Esta situación impacta al turismo en dos frentes:

  1. Más argentinos al exterior: Un dólar accesible hace que viajar fuera del país sea tentador. Brasil lidera entre las opciones internacionales, gracias a su cercanía, competitividad cambiaria y oferta turística.
  2. Menos extranjeros en Argentina: Para los turistas internacionales, nuestros precios en dólares resultan elevados, desalentando su visita.

Brasil: playas más baratas, economía más estable

El real brasileño, aunque también ha sufrido devaluación, mantiene una competitividad clave. Esto, combinado con una inflación controlada, ha posicionado a Brasil como el destino favorito de los argentinos. En las últimas semanas, las agencias de viajes reportaron un aumento del 40% en consultas para destinos internacionales, con Brasil a la cabeza.

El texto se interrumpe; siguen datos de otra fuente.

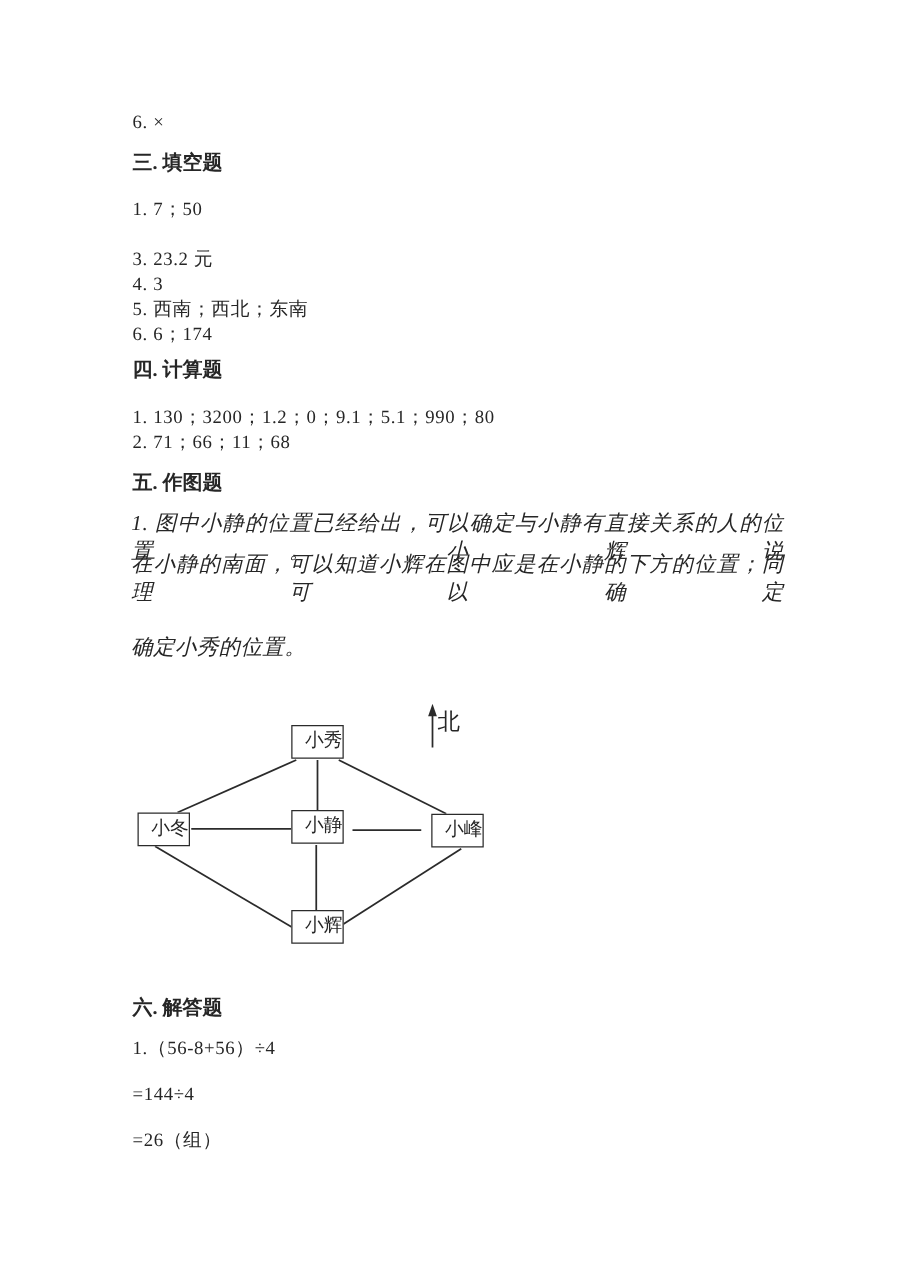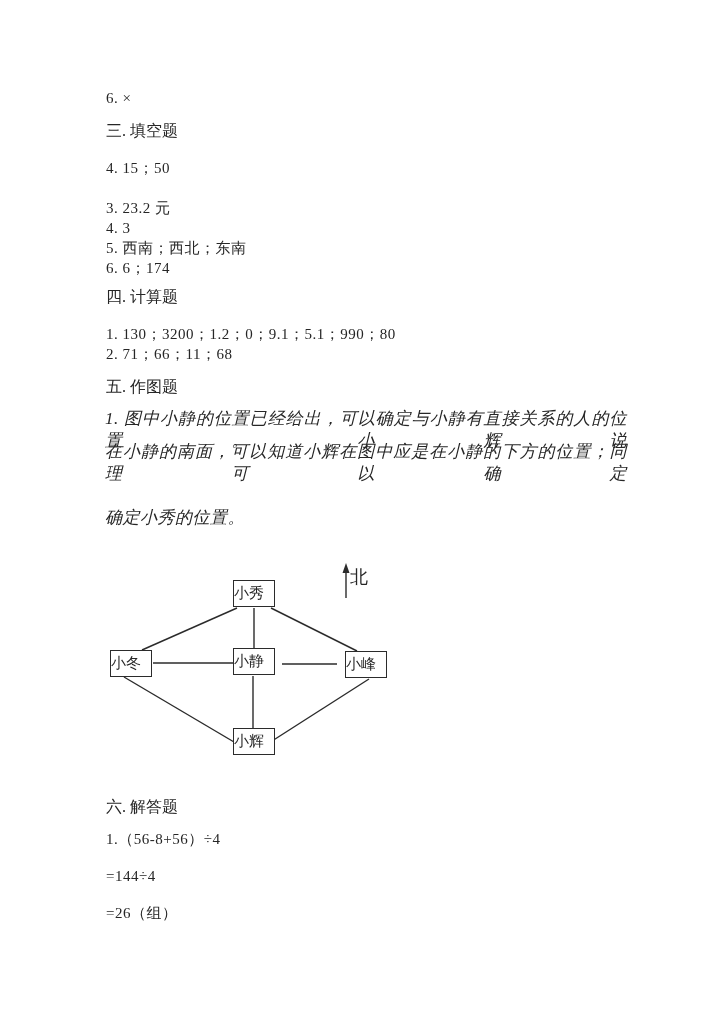--- a/index.html
+++ b/index.html
@@ -21,21 +21,21 @@
     left: 106px;
     font-size: 15px;
     line-height: 20px;
     white-space: pre;
     letter-spacing: 0.5px;
   }
   .heading {
     position: absolute;
     left: 106px;
     font-size: 16px;
-    font-weight: normal;
+    font-weight: bold;
     line-height: 22px;
     white-space: pre;
   }
   .para-line {
     position: absolute;
     left: 105px;
     width: 522px;
     font-size: 17px;
     line-height: 22px;
     text-align: justify;
@@ -61,21 +61,21 @@
   }
   .node {
     position: absolute;
     width: 42px;
     height: 27px;
     border: 1.5px solid #2b2b2b;
     background: #ffffff;
     box-sizing: border-box;
     font-size: 15px;
     line-height: 24px;
-    text-align: left;
+    text-align: right;
     white-space: nowrap;
   }
   .node-top    { left: 133px; top: 25px;  }
   .node-left   { left: 10px;  top: 95px;  }
   .node-center { left: 133px; top: 93px;  }
   .node-right  { left: 245px; top: 96px;  }
   .node-bottom { left: 133px; top: 173px; }
   .north-label {
     position: absolute;
     left: 250px;
@@ -85,21 +85,21 @@
   }
 </style>
 </head>
 <body>
 
 <div class="page">
 
   <div class="line" style="top:88px">6. ×</div>
 
   <div class="heading" style="top:120px">三. 填空题</div>
-  <div class="line" style="top:158px">4. 15；50</div>
+  <div class="line" style="top:158px">1. 7；50</div>
   <div class="line" style="top:198px">3. 23.2 元</div>
   <div class="line" style="top:218px">4. 3</div>
   <div class="line" style="top:238px">5. 西南；西北；东南</div>
   <div class="line" style="top:258px">6. 6；174</div>
 
   <div class="heading" style="top:286px">四. 计算题</div>
   <div class="line" style="top:324px">1. 130；3200；1.2；0；9.1；5.1；990；80</div>
   <div class="line" style="top:344px">2. 71；66；11；68</div>
 
   <div class="heading" style="top:376px">五. 作图题</div>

El costo de ignorar el problema

La política de mantener el dólar oficial bajo tiene consecuencias:

  • Turismo en retroceso: Los destinos locales pierden competitividad frente a opciones más económicas como Brasil.
  • Exportaciones complicadas: Los productos argentinos se encarecen en dólares, reduciendo nuestra capacidad de vender al mundo.
  • Falta de inversiones: Un tipo de cambio artificial genera desconfianza entre los inversores extranjeros.

¿Hacia dónde vamos?

El auge de turistas argentinos en Brasil es una postal del impacto de nuestro atraso cambiario. Mientras no se ajuste el tipo de cambio para reflejar los valores reales de nuestra economía, sectores clave como el turismo seguirán perdiendo terreno.

¿La solución? Un camino de ajustes inevitables que permita recuperar la competitividad, evitar el desbalance externo y devolver al país un lugar atractivo, tanto para turistas como para inversores.

En el corto plazo, Brasil se lleva la ventaja. Pero la verdadera pregunta es: ¿podrá Argentina recuperar el equilibrio?